Start of DATASET EXCERPTS

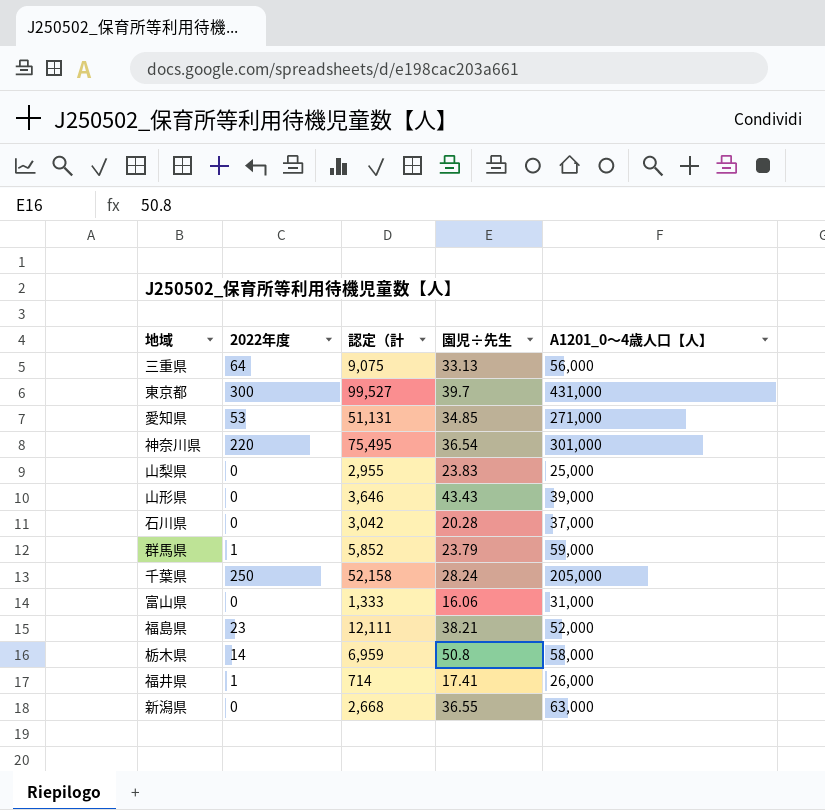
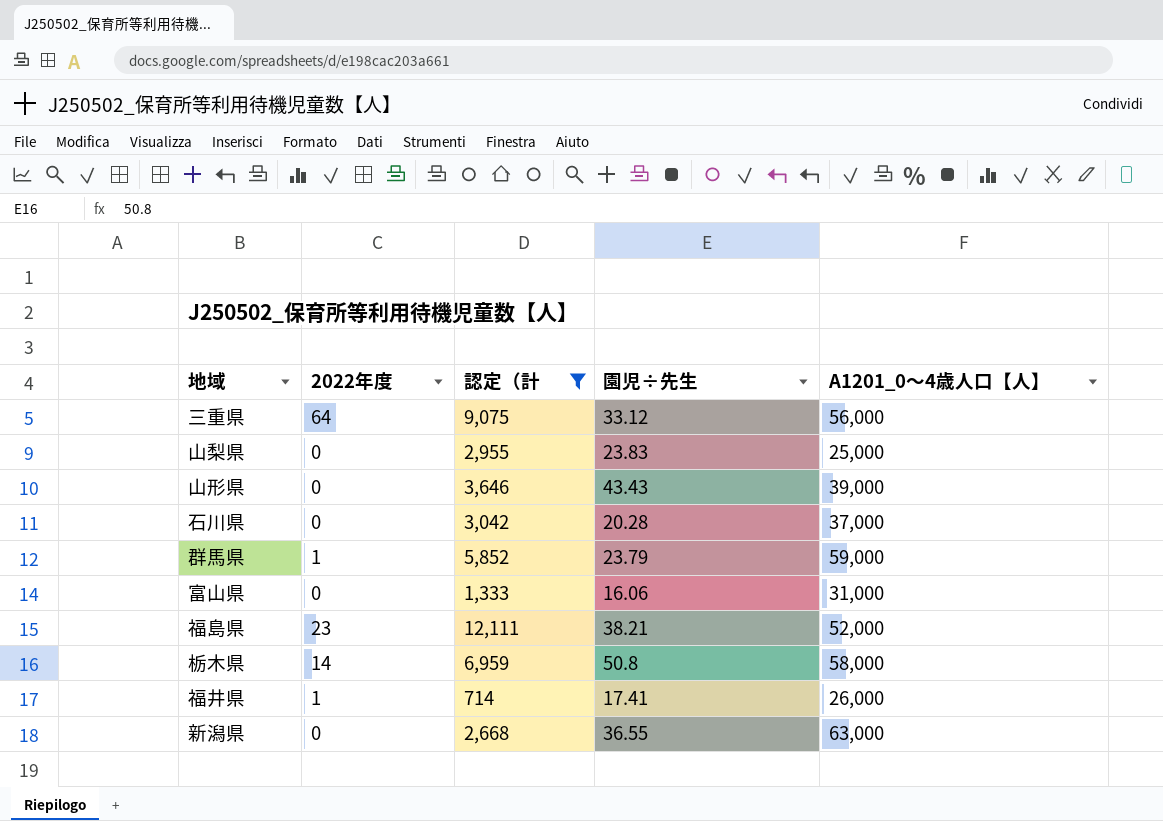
filter: none -> 認定（計 <= 12,111
三重県 | 園児÷先生: 33.13 -> 33.12

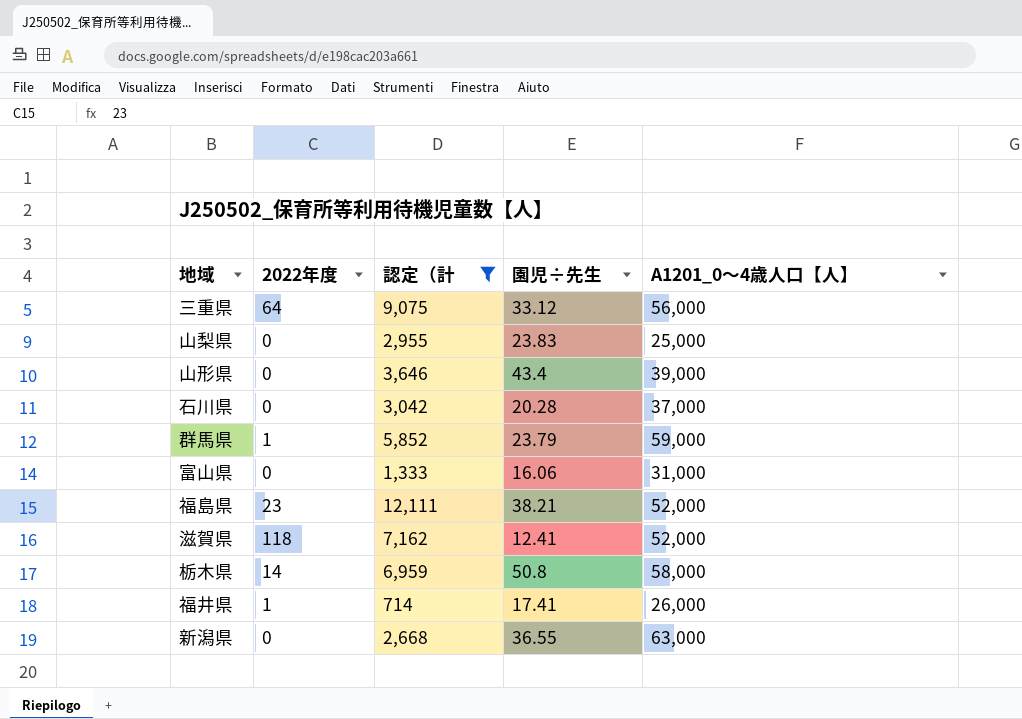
山形県 | 園児÷先生: 43.43 -> 43.4
row 滋賀県: none -> 118 | 7,162 | 12.41 | 52,000

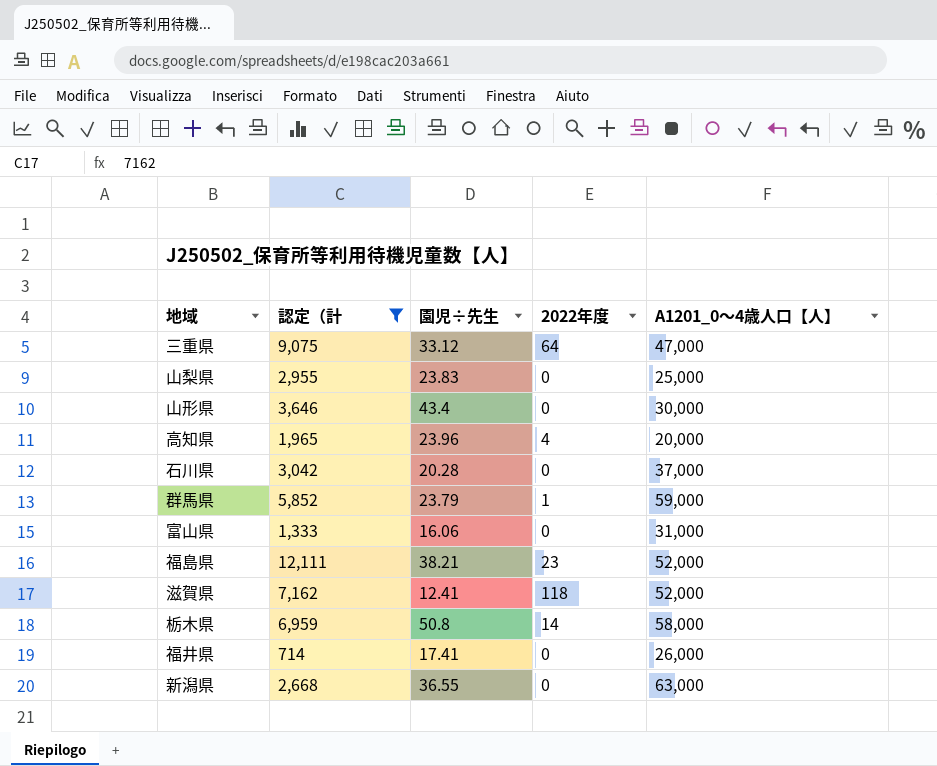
column 2022年度 | position: 2 -> 4
三重県 | A1201_0～4歳人口【人】: 56,000 -> 47,000
山形県 | A1201_0～4歳人口【人】: 39,000 -> 30,000
row 高知県: none -> 1,965 | 23.96 | 4 | 20,000
福井県 | 2022年度: 1 -> 0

End of DATASET EXCERPTS

- WHAT YOU ARE ASKED TO DO:
This task calls for an exact copy of the data above, without pictures.

- TASK RESPONSE:
filter: none -> 認定（計 <= 12,111
三重県 | 園児÷先生: 33.13 -> 33.12

山形県 | 園児÷先生: 43.43 -> 43.4
row 滋賀県: none -> 118 | 7,162 | 12.41 | 52,000

column 2022年度 | position: 2 -> 4
三重県 | A1201_0～4歳人口【人】: 56,000 -> 47,000
山形県 | A1201_0～4歳人口【人】: 39,000 -> 30,000
row 高知県: none -> 1,965 | 23.96 | 4 | 20,000
福井県 | 2022年度: 1 -> 0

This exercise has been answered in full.